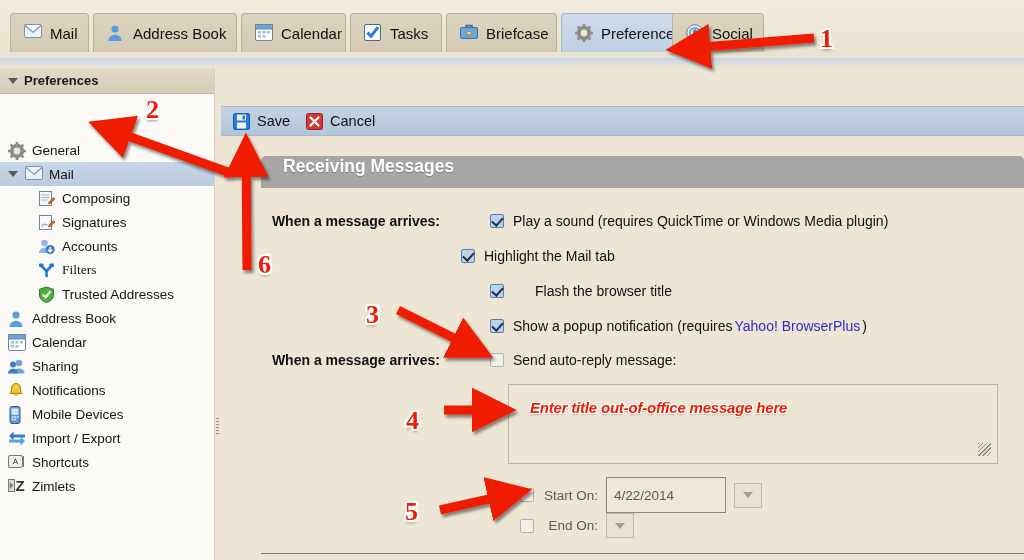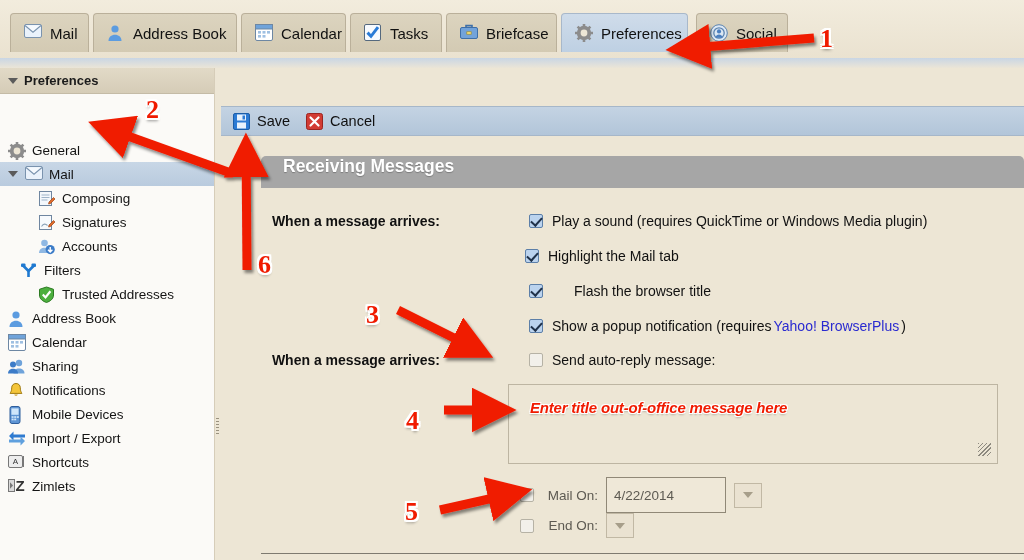--- a/index.html
+++ b/index.html
@@ -215,7 +215,7 @@
           </svg></span>
         <span>Preferences</span>
       </div>
-      <div class="tab" style="left: 696px; width: 92px;">
+      <div class="tab" style="left: 672px; width: 92px;">
         <span class="tabico"><svg width="18" height="18" viewBox="0 0 18 18">
             <circle cx="9" cy="9" r="8.3" fill="#DCE8F4" stroke="#5C84B0"></circle>
             <circle cx="9" cy="9" r="5.2" fill="none" stroke="#5C84B0" stroke-width="1.3"></circle>

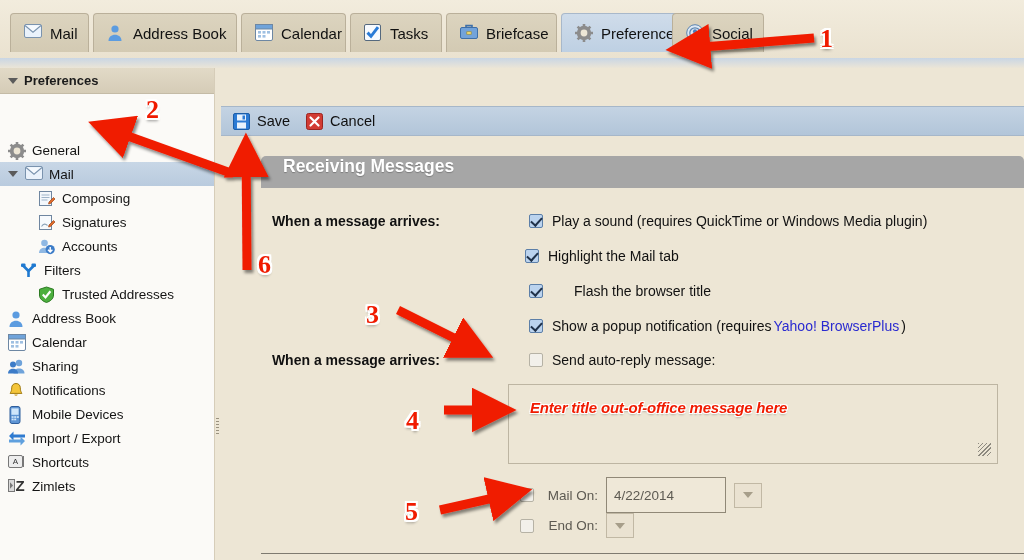--- a/index.html
+++ b/index.html
@@ -104,7 +104,7 @@
   .hr{position:absolute;left:40px;top:485px;width:763px;height:1px;background:#7E7A70;}
 
   .flabel{position:absolute;font-size:14px;font-weight:bold;color:#111;text-align:right;}
-  .cbrow{position:absolute;display:flex;align-items:center;gap:9px;font-size:14px;color:#111;white-space:nowrap;margin-left:39px;}
+  .cbrow{position:absolute;display:flex;align-items:center;gap:9px;font-size:14px;color:#111;white-space:nowrap;}
   .cb{
     width:14px;height:14px;flex:none;box-sizing:border-box;
     border:1px solid #8C93A0;border-radius:2px;background:#fff;position:relative;

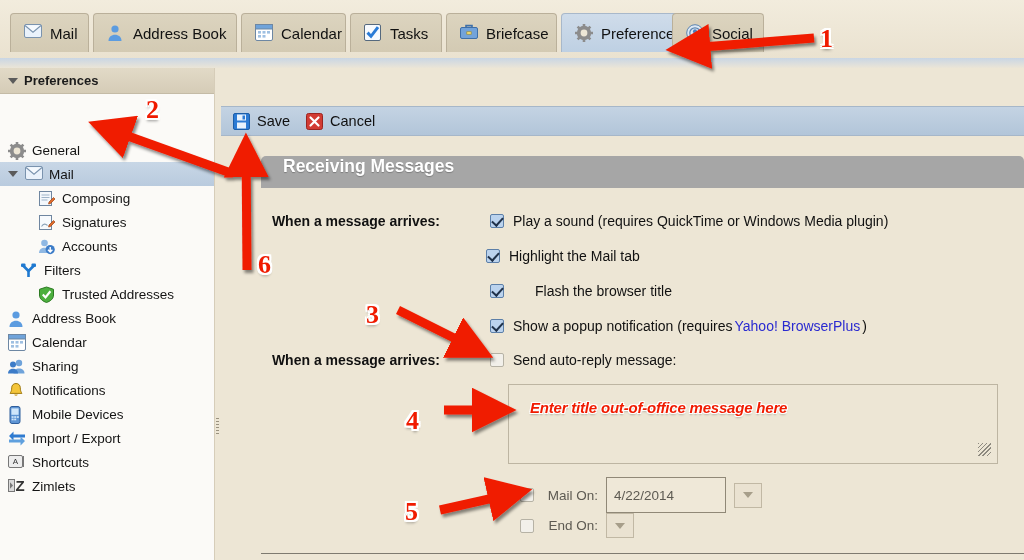--- a/index.html
+++ b/index.html
@@ -442,7 +442,7 @@
         <span class="cb on"></span>
         <span>Play a sound (requires QuickTime or Windows Media plugin)</span>
       </div>
-      <div class="cbrow" style="left: 486px; top: 248px;">
+      <div class="cbrow" style="left: 461px; top: 248px;">
         <span class="cb on"></span>
         <span>Highlight the Mail tab</span>
       </div>

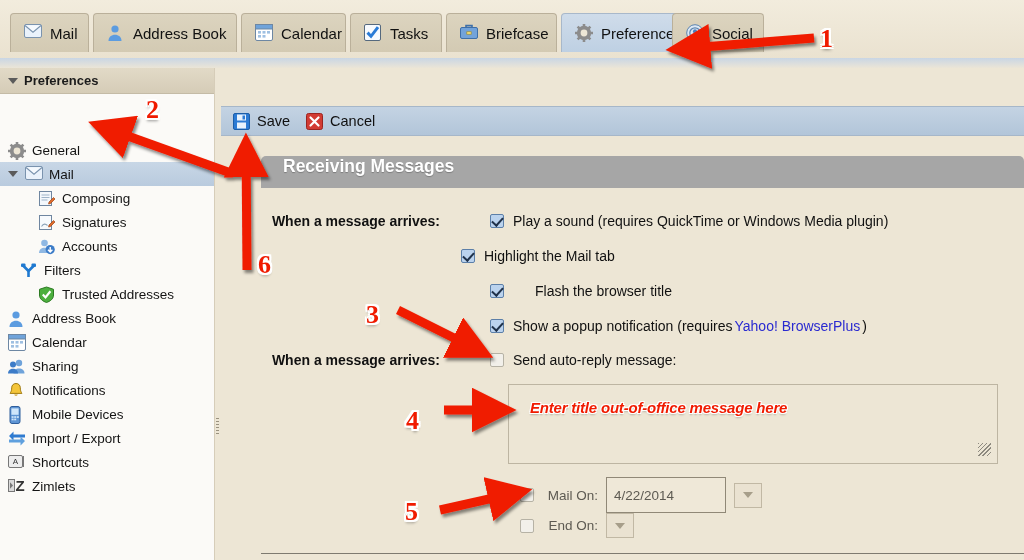--- a/index.html
+++ b/index.html
@@ -303,7 +303,7 @@
             </svg></span>
           <span>Accounts</span>
         </div>
-        <div class="srow" style="padding-left: 20px;">
+        <div class="srow" style="padding-left: 38px; font-family: Liberation Serif, serif;">
           <span class="sico"><svg width="17" height="17" viewBox="0 0 17 17">
               <g stroke="#1F79D0" stroke-width="2.6" fill="none">
                 <path d="M8.5 15V9"></path>

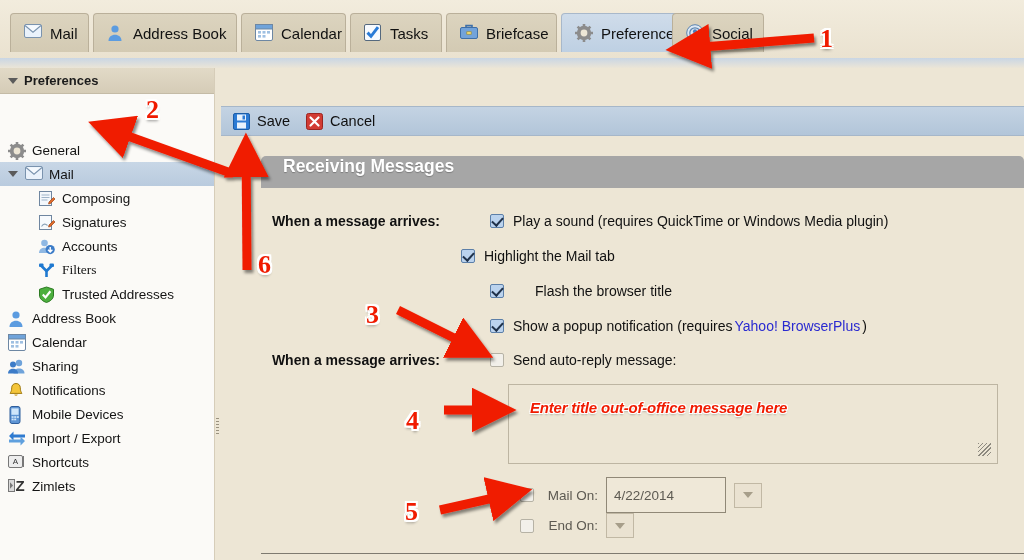--- a/index.html
+++ b/index.html
@@ -470,7 +470,7 @@
   <div id="datelist">
       <div class="daterow" style="left: 520px; top: 477px;">
         <span class="cb dim"></span>
-        <span class="dlabel">Mail On:</span>
+        <span class="dlabel">Start On:</span>
         <span class="dfield">4/22/2014</span>
         <span class="ddrop"></span>
       </div>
+-------+
YOUR ASSIGNMENT —
Write the material out again word for word and omit any images.

ANSWER SECTION —
--- a/index.html
+++ b/index.html
@@ -215,7 +215,7 @@
           </svg></span>
         <span>Preferences</span>
       </div>
-      <div class="tab" style="left: 696px; width: 92px;">
+      <div class="tab" style="left: 672px; width: 92px;">
         <span class="tabico"><svg width="18" height="18" viewBox="0 0 18 18">
             <circle cx="9" cy="9" r="8.3" fill="#DCE8F4" stroke="#5C84B0"></circle>
             <circle cx="9" cy="9" r="5.2" fill="none" stroke="#5C84B0" stroke-width="1.3"></circle>

--- a/index.html
+++ b/index.html
@@ -104,7 +104,7 @@
   .hr{position:absolute;left:40px;top:485px;width:763px;height:1px;background:#7E7A70;}
 
   .flabel{position:absolute;font-size:14px;font-weight:bold;color:#111;text-align:right;}
-  .cbrow{position:absolute;display:flex;align-items:center;gap:9px;font-size:14px;color:#111;white-space:nowrap;margin-left:39px;}
+  .cbrow{position:absolute;display:flex;align-items:center;gap:9px;font-size:14px;color:#111;white-space:nowrap;}
   .cb{
     width:14px;height:14px;flex:none;box-sizing:border-box;
     border:1px solid #8C93A0;border-radius:2px;background:#fff;position:relative;

--- a/index.html
+++ b/index.html
@@ -442,7 +442,7 @@
         <span class="cb on"></span>
         <span>Play a sound (requires QuickTime or Windows Media plugin)</span>
       </div>
-      <div class="cbrow" style="left: 486px; top: 248px;">
+      <div class="cbrow" style="left: 461px; top: 248px;">
         <span class="cb on"></span>
         <span>Highlight the Mail tab</span>
       </div>

--- a/index.html
+++ b/index.html
@@ -303,7 +303,7 @@
             </svg></span>
           <span>Accounts</span>
         </div>
-        <div class="srow" style="padding-left: 20px;">
+        <div class="srow" style="padding-left: 38px; font-family: Liberation Serif, serif;">
           <span class="sico"><svg width="17" height="17" viewBox="0 0 17 17">
               <g stroke="#1F79D0" stroke-width="2.6" fill="none">
                 <path d="M8.5 15V9"></path>

--- a/index.html
+++ b/index.html
@@ -470,7 +470,7 @@
   <div id="datelist">
       <div class="daterow" style="left: 520px; top: 477px;">
         <span class="cb dim"></span>
-        <span class="dlabel">Mail On:</span>
+        <span class="dlabel">Start On:</span>
         <span class="dfield">4/22/2014</span>
         <span class="ddrop"></span>
       </div>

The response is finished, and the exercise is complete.